O académico moçambicano Severino Ngoenha, acredita que a corrida pelos recursos é a principal razão da guerra, no norte da província de Cabo Delgado, sublinhando não acreditar que a Total não tenha responsabilidades no que está a acontecer.
Falando recentemente em Maputo, num webinar organizado pelo Instituto de Estudos Sociais e Económicos (IESE), o filósofo Severino Ngoenha disse que não tem dúvidas que a guerra de Cabo Delgado é movida por interesses capitalistas, mais concretamente por aquilo que diz ser a “corrida pelos recursos”.
Apesar desta conclusão, Ngoenha não negligencia os outros três elementos, mas entende que, por si só, não são insuficientes para dar azo a um conflito da magnitude do que se assiste no norte de Moçambique. “Eu penso que o elemento ‘recursos’ é o elemento explicativo para o que está a acontecer em Moçambique. Esta é a minha tese, e continuo nela enquanto não tiver razões para pensar diferente. A corrida pelos recursos é estrategicamente mais forte.
Ela consegue utilizar os outros três elementos, as nossas dissidências históricas, as nossas discrepâncias sociais e a presença de um descontentamento interno em termos de prática do islão, para reorientar os interesses económicos na região a seu próprio favor”, fundamentou. O orador diz não entender quem, dentro e fora de portas, tira benefícios da situação, mas “não consigo pensar que a Total esteja completamente alheia e completamente sem responsabilidades no que está a acontecer em Moçambique”. Aponta para a existência de uma “teatralização”, atrás da qual alguma coisa foi pensada para tirar “um bem maior”, vincando que “não consigo imaginar que as multinacionais sejam incapazes de criar mecanismos de defesa para proteger os investimentos que fazem”. A explicação de Severino Ngoenha vai ao encontro da tese da “mão externa”, que é também defendida pelo Governo, mas não iliba as elites nacionais, por entender que o que está a acontecer em Cabo Delgado “tem, necessariamente, alguma parte de cumplicidade da parte interna do nosso Estado”, concluiu. O filósofo lembra que os interesses naquela zona não se cingem aos hidrocarbonetos, havendo outros recursos apetecíveis, para lá de negócios ilícitos, como o tráfico de drogas, para os quais é conveniente que a região seja um “espaço de conflito”.
Americanos entram e não saem
Com a mesma obsessão com que se procura explicar a guerra que grassa em Cabo Delgado, também se debate sobre quais seriam os melhores caminhos para pôr termo ao problema. Até agora, o Estado tem recorrido exclusivamente à via militar, opção que encontra explicação na ausência, do outro lado, de um interlocutor claro para possível diálogo.

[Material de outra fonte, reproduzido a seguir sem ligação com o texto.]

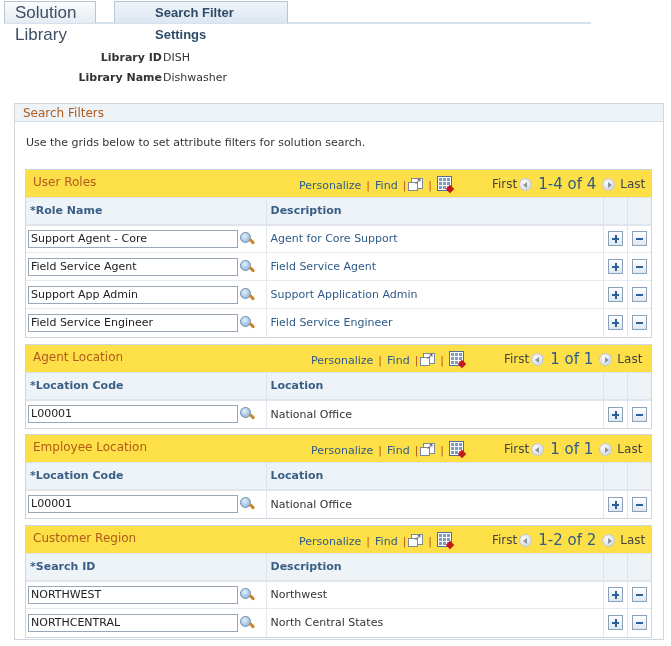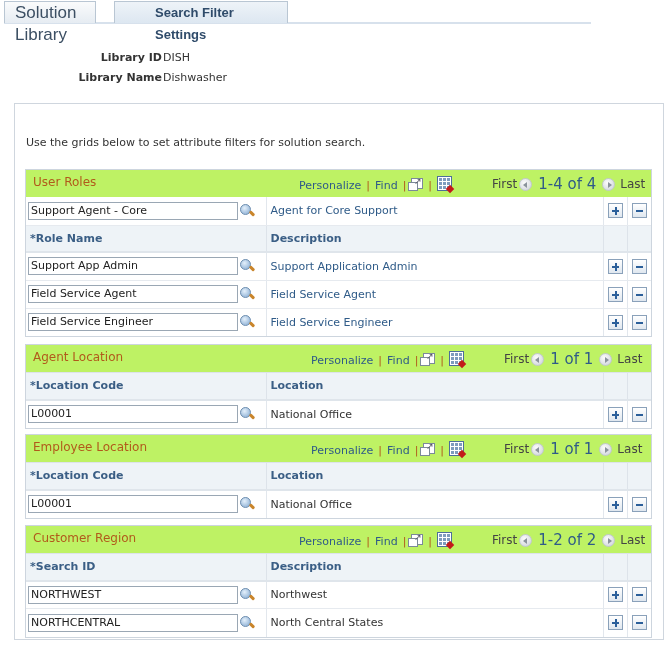"Search Filters" div.group-title { html: none -> <div>Search Filters</div> }
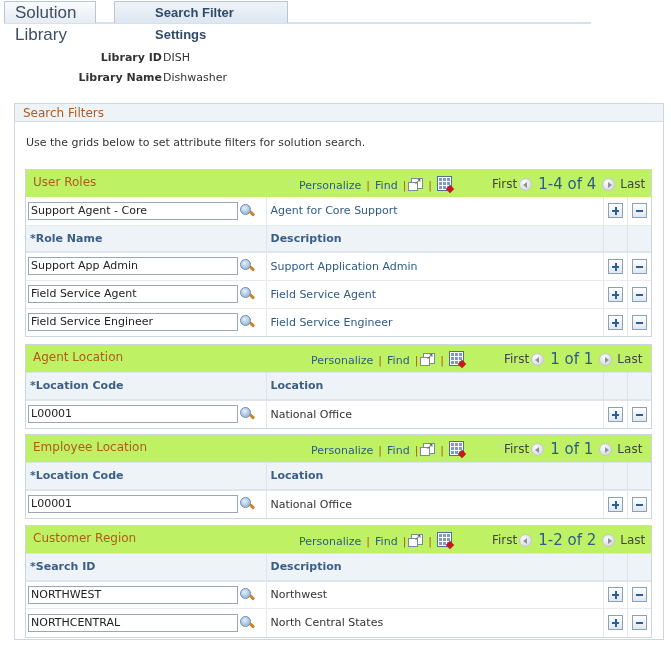"User Roles" .grid-head { background: #bef264 -> #fde047 }
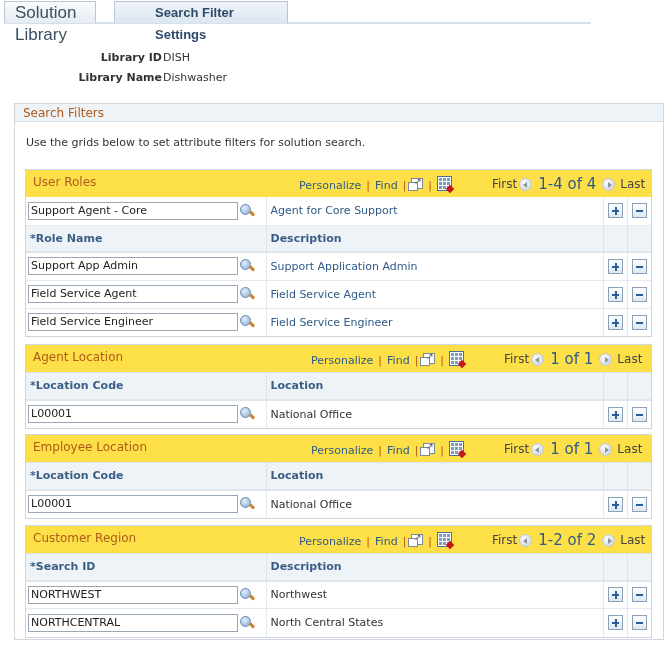"Support Agent - Core" tr { order: before "*Role Name" -> after "*Role Name" }
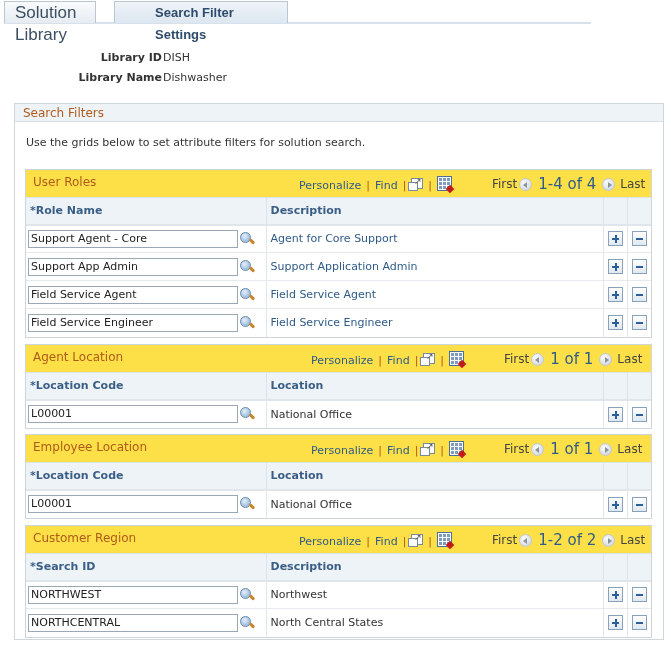"Support App Admin" tr { order: before "Field Service Agent" -> after "Field Service Agent" }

Ora, a opinião pública defende que as Forças de Defesa e Segurança não estão preparadas para fazer face ao terrorismo, tomando como exemplo as várias derrotas impingidas pelo grupo jihadista no Teatro Operacional Norte (TON). O assalto a Palma, coração dos mega projectos e, provavelmente, o distrito com maior contingente militar em Moçambique, dá consistência ao argumento. Severino Ngoenha subscreve a ideia e afirma que o nosso Exército foi se fragilizando ao longo dos tempos. “Tivemos a guerra dos 16 anos, que demonstrou que o nosso Exército, que nós consideramos vitorioso contra os portugueses, afinal de contas, não era tão forte quanto isso. Quando acabou essa guerra, os Acordos de Paz previam, entre outras coisas, desarmar o Exército nacional, o que quer dizer que ficou ainda mais fraco do que era durante os 16 anos”, explicou.
Apesar de reconhecer a incapacidade interna, o Reitor da Universidade Técnica de Moçambique (UDM) não vê com bons olhos uma eventual intervenção militar do ocidente. Assinala que “os americanos, onde entram não querem sair, a guerra do Japão acabou em 1945, a guerra na Europa acabou em 1945, e eles não querem sair”, alertou, lembrando o velho interesse dos Estados Unidos da América por Nacala.